The place also demonstrates the historic importance of Matakana as a gathering and connecting point for the surrounding area during the early twentieth century when water transport was the main way to travel and receive news from outside the settlement.
Aesthetic Significance or Value
First World War Memorial has aesthetic significance as a visually prominent landmark on the main road into Matakana. Despite being relocated in the early twenty-first century, the setting of the monument in a clear grassed area facing the main road into the settlement reflects the importance of the memorial as a place of commemoration in the community.
Social Significance or Value
First World War Memorial has social significance as a place of congregation and commemoration for the Matakana community. The place has enduring community esteem having been created by the local community in 1919 and remaining today a tangible reminder of the events of the First World War for descendants of those involved in the conflict and the impact it had on small communities. Reflecting the resurgence of interest in war memorials and commemoration, local residents hold regular ANZAC Day services at the memorial. The community has also demonstrated their ongoing appreciation of the place in their opposition to its relocation and the establishment of an open space around the monument after it was moved which is now used for those ANZAC Day services.

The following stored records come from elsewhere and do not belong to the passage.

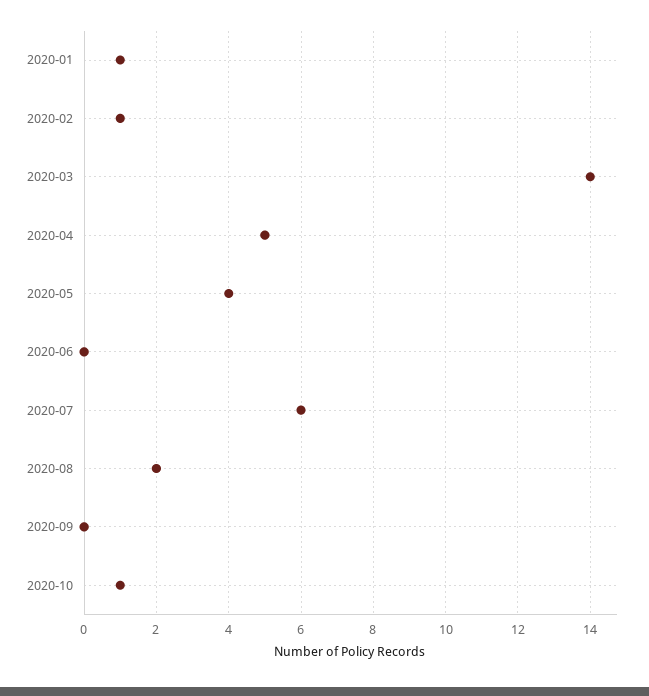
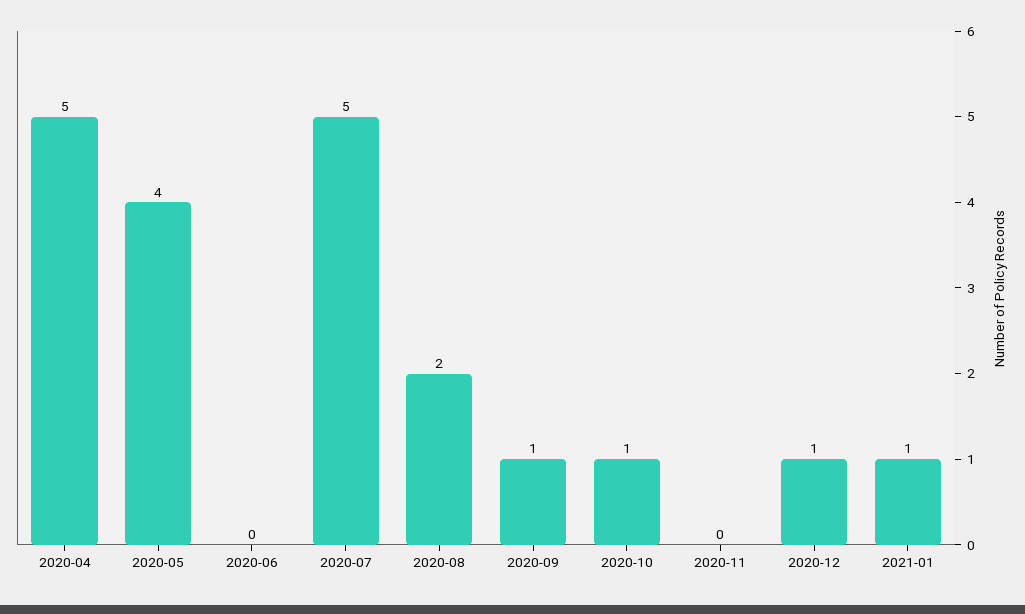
2020-01: 1 -> none
2020-02: 1 -> none
2020-03: 14 -> none
2020-07: 6 -> 5
2020-09: 0 -> 1
2020-11: none -> 0
2020-12: none -> 1
2021-01: none -> 1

This place was assessed against the Section 66(3) criteria and found to qualify under criteria a, b, e, f and h. The assessment concludes that this place should be listed as a Category 2 historic place.
(a) The extent to which the place reflects important or representative aspects of New Zealand history
War memorials, such as First World War Memorial, are important landmarks in towns across New Zealand and their widespread creation by individual communities represents the significant impact that war had on these communities and on the nation in the twentieth century. These memorials became significant public spaces in most towns, including Matakana, where commemorations for those who fell and the service of returned personnel could take place. The monument, which was erected in 1919, is an early example of these memorials and commemorative spaces and reflects the local creation and decision making regarding local war memorials.
(b) The association of the place with events, persons, or ideas of importance in New Zealand history
The place has significance for its association with the First World War and the contribution of Matakana and the surrounding district to that effort. The memorial commemorates the loss of life in a number of different campaigns during the war including at Gallipoli and other major war fronts.
The memorial has significance as a graphic representation of the imperial sentiments of First World War memorials which reflected the strong connection between New Zealand and the British Empire.
The place also has some significance for its association with William Henry Feldon, a New Zealand sculptor who was one of a small number who created First World War memorials in New Zealand after serving in the army. It is also associated with King George V, the current reigning monarch during the war and when the monument was created. It is the first statue in the King’s likeness in New Zealand and an internationally unusual example of the King being depicted in military uniform.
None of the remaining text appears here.